Department of Radiology, Tongji Hospital, Tongji Medical College, Huazhong University of Science and Technology,Wuhan, Hubei 430030, China.
MR Collaboration, Siemens Healthcare Ltd., Guangzhou 510000, China.
Eur J Radiol. 2021 Dec;145:110014. doi: 10.1016/j.ejrad.2021.110014. Epub 2021 Oct 31.
To investigate the additional value of DKI in discriminating suspicious breast lesions on DCE-MRI, as compared with conventional DWI; and to explore connection between DKI-parameters and prognostic factors of breast cancers.
The institutional review board approved this retrospective study and written informed consent was waived. Totally, 300 women (mean age, 43.2 ± 10.4 years) with suspicious breast lesions on DCE-MRI were enrolled from November 2014 to September 2019. With pathology as reference, performance of ADC, K and D in discriminating suspicious breast lesions were analyzed by receiver operating characteristic (ROC) analysis with area under ROC curve (AUC). The specificities of parameters were compared by Chi-square test. The ADC, K and D of breast cancers with different receptor status were compared using Student's t or Mann-Whitney U or Kruskal-Wallis test.

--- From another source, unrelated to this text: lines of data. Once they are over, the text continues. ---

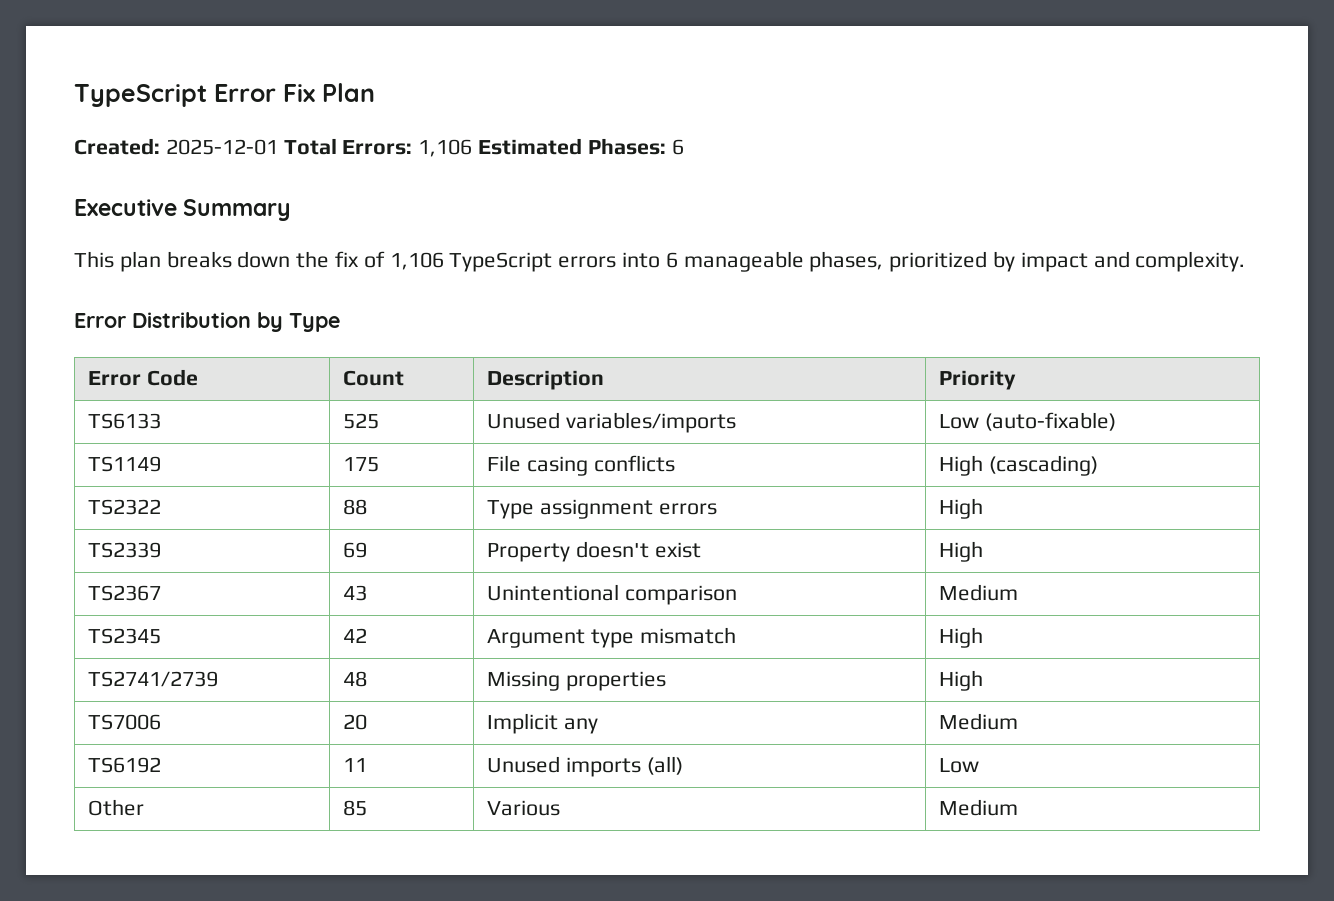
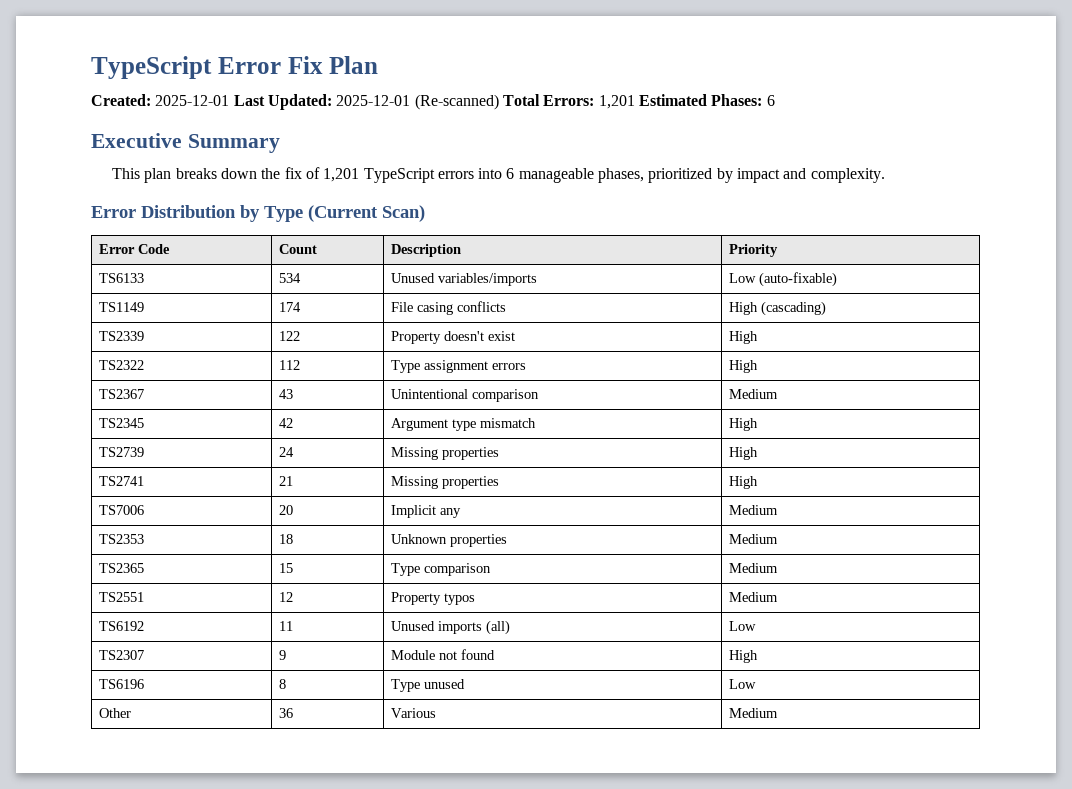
- Created: 2025-12-01 Total Errors: 1,106 Estimated Phases: 6
+ Created: 2025-12-01 Last Updated: 2025-12-01 (Re-scanned) Total Errors: 1,201 Estimated Phases: 6
- This plan breaks down the fix of 1,106 TypeScript errors into 6 manageable phases, prioritized by impact and complexity.
+ This plan breaks down the fix of 1,201 TypeScript errors into 6 manageable phases, prioritized by impact and complexity.
- Error Distribution by Type
+ Error Distribution by Type (Current Scan)
- TS6133 | 525 | Unused variables/imports | Low (auto-fixable)
+ TS6133 | 534 | Unused variables/imports | Low (auto-fixable)
- TS1149 | 175 | File casing conflicts | High (cascading)
+ TS1149 | 174 | File casing conflicts | High (cascading)
+ TS2339 | 122 | Property doesn't exist | High
- TS2322 | 88 | Type assignment errors | High
+ TS2322 | 112 | Type assignment errors | High
- TS2339 | 69 | Property doesn't exist | High
- TS2741/2739 | 48 | Missing properties | High
+ TS2739 | 24 | Missing properties | High
+ TS2741 | 21 | Missing properties | High
+ TS2353 | 18 | Unknown properties | Medium
+ TS2365 | 15 | Type comparison | Medium
+ TS2551 | 12 | Property typos | Medium
+ TS2307 | 9 | Module not found | High
+ TS6196 | 8 | Type unused | Low
- Other | 85 | Various | Medium
+ Other | 36 | Various | Medium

There were 344 suspicious breast lesions (220 malignant, 124 benign) in 300 women. No significant differences were found for AUCs of ADC and DKI-parameters in discriminating suspicious breast lesions (0.882 vs. 0.888, p = 0.480). The specificities were significantly higher with ADC and D than that with DCE-MRI (p = 0.003 and 0.005). The ADC, K and D were correlated with HER2 expression and lymph node status, and ADC and K differed between ER-positive and negative tumors (all p < 0.05). Except K, DKI/DWI-parameters showed relation with Ki-67 expression. None of the DKI/DWI-parameters showed relation with lesion grade (all p > 0.05).
The more complicated and time-consuming DKI is not superior to conventional DWI in differentiating suspicious breast lesions and reflecting prognostic information of breast cancer.
探讨 DKI 对 DCE-MRI 可疑乳腺病变的鉴别诊断价值,与常规 DWI 相比;并探讨 DKI 参数与乳腺癌预后因素的关系。
本回顾性研究经机构审查委员会批准,并豁免了书面知情同意。从 2014 年 11 月至 2019 年 9 月,共纳入 300 例 DCE-MRI 可疑乳腺病变的女性患者(平均年龄 43.2±10.4 岁)。以病理为参考,采用受试者工作特征(ROC)曲线下面积(AUC)分析 ADC、K 和 D 在鉴别可疑乳腺病变中的性能。通过卡方检验比较参数的特异性。采用 Student's t 检验、Mann-Whitney U 检验或 Kruskal-Wallis 检验比较不同受体状态的乳腺癌患者的 ADC、K 和 D。
300 例女性患者中共有 344 个可疑乳腺病变(220 个恶性,124 个良性)。ADC 和 DKI 参数在鉴别可疑乳腺病变方面的 AUC 无显著差异(0.882 与 0.888,p=0.480)。ADC 和 D 的特异性明显高于 DCE-MRI(p=0.003 和 0.005)。ADC、K 和 D 与 HER2 表达和淋巴结状态相关,而 ADC 和 K 在 ER 阳性和阴性肿瘤之间存在差异(均 p<0.05)。除 K 外,DKI/DWI 参数与 Ki-67 表达有关。DKI/DWI 参数与病变分级均无相关性(均 p>0.05)。
与常规 DWI 相比,更复杂、更耗时的 DKI 在鉴别可疑乳腺病变和反映乳腺癌预后信息方面没有优势。